No, orks are built differently. The entire species was literally designed to be a living weapon. Not individually, but as a whole. That includes DNA encoded combat training, an almost stupidly high capacity for regeneration and healing, and the ability to produce an armed and armored army out of basically anything, and all within a frighteningly short time. That the entire species does this as part of its natural reproductive cycle is what makes orks a threat.

And, no, marines are not just 'big humans.' They're definitely well within the realm of 'super human.' The problem is that humans suck to begin with, and being a better version of something that's not very good to begin with means you're probably not all that great.

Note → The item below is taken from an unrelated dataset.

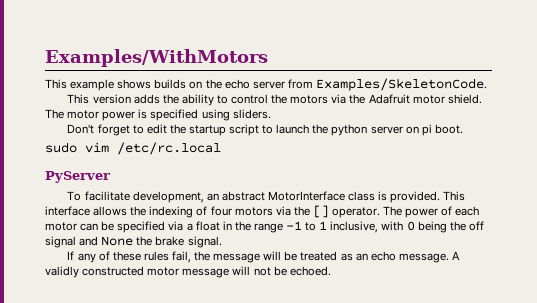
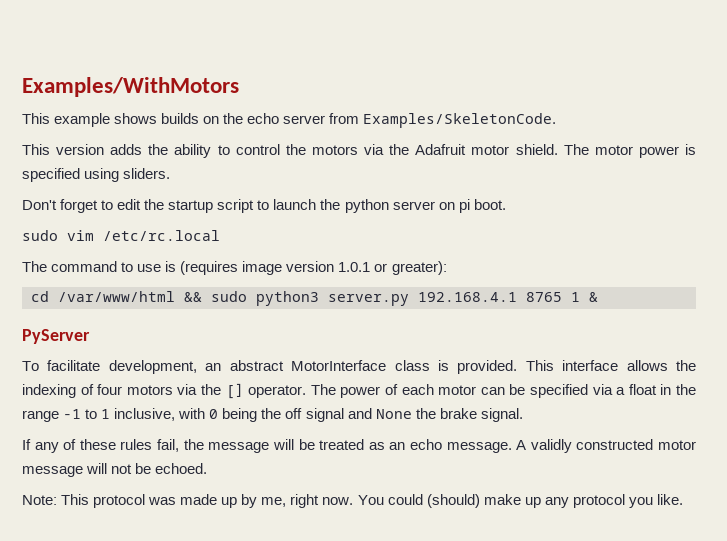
(221, 148) none -> [22,261,447,275] [31,291,598,306] // The command to use is (requires image version 1.0.1 or greater): // cd /var/www/html && sudo python3 server.py 192.168.4.1 8765 1 &
(331, 271) none -> [22,494,683,508] // Note: This protocol was made up by me, right now. You could (should) make up any protocol you like.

The problem is that there's SO much conflicting fluff about marines, and what they can do and what they're supposedly capable of, it's almost impossible to get an accurate reading of what the average one really should be.

I mean, discounting anyone with a name grimdark enough to earn him plot armor, marines die by the hundreds on the battlefield on a regular basis. The blood angels chapter, one of the original founding chapters, was nearly brought to extinction in a battle against orks. What does that mean? Well, given that 90% of ork fighting style is 'throw wave after wave of your own men at them' (yes, they did it before Zapp Brannigan) that means that an entire chapter, known as one of if not the best at engaging in melee combat... were regularly defeated in melee combat by ork boys. The only reason the blood angels are still around is because their successor chapters had their arms twisted into coughing up enough troops to maintain the ranks.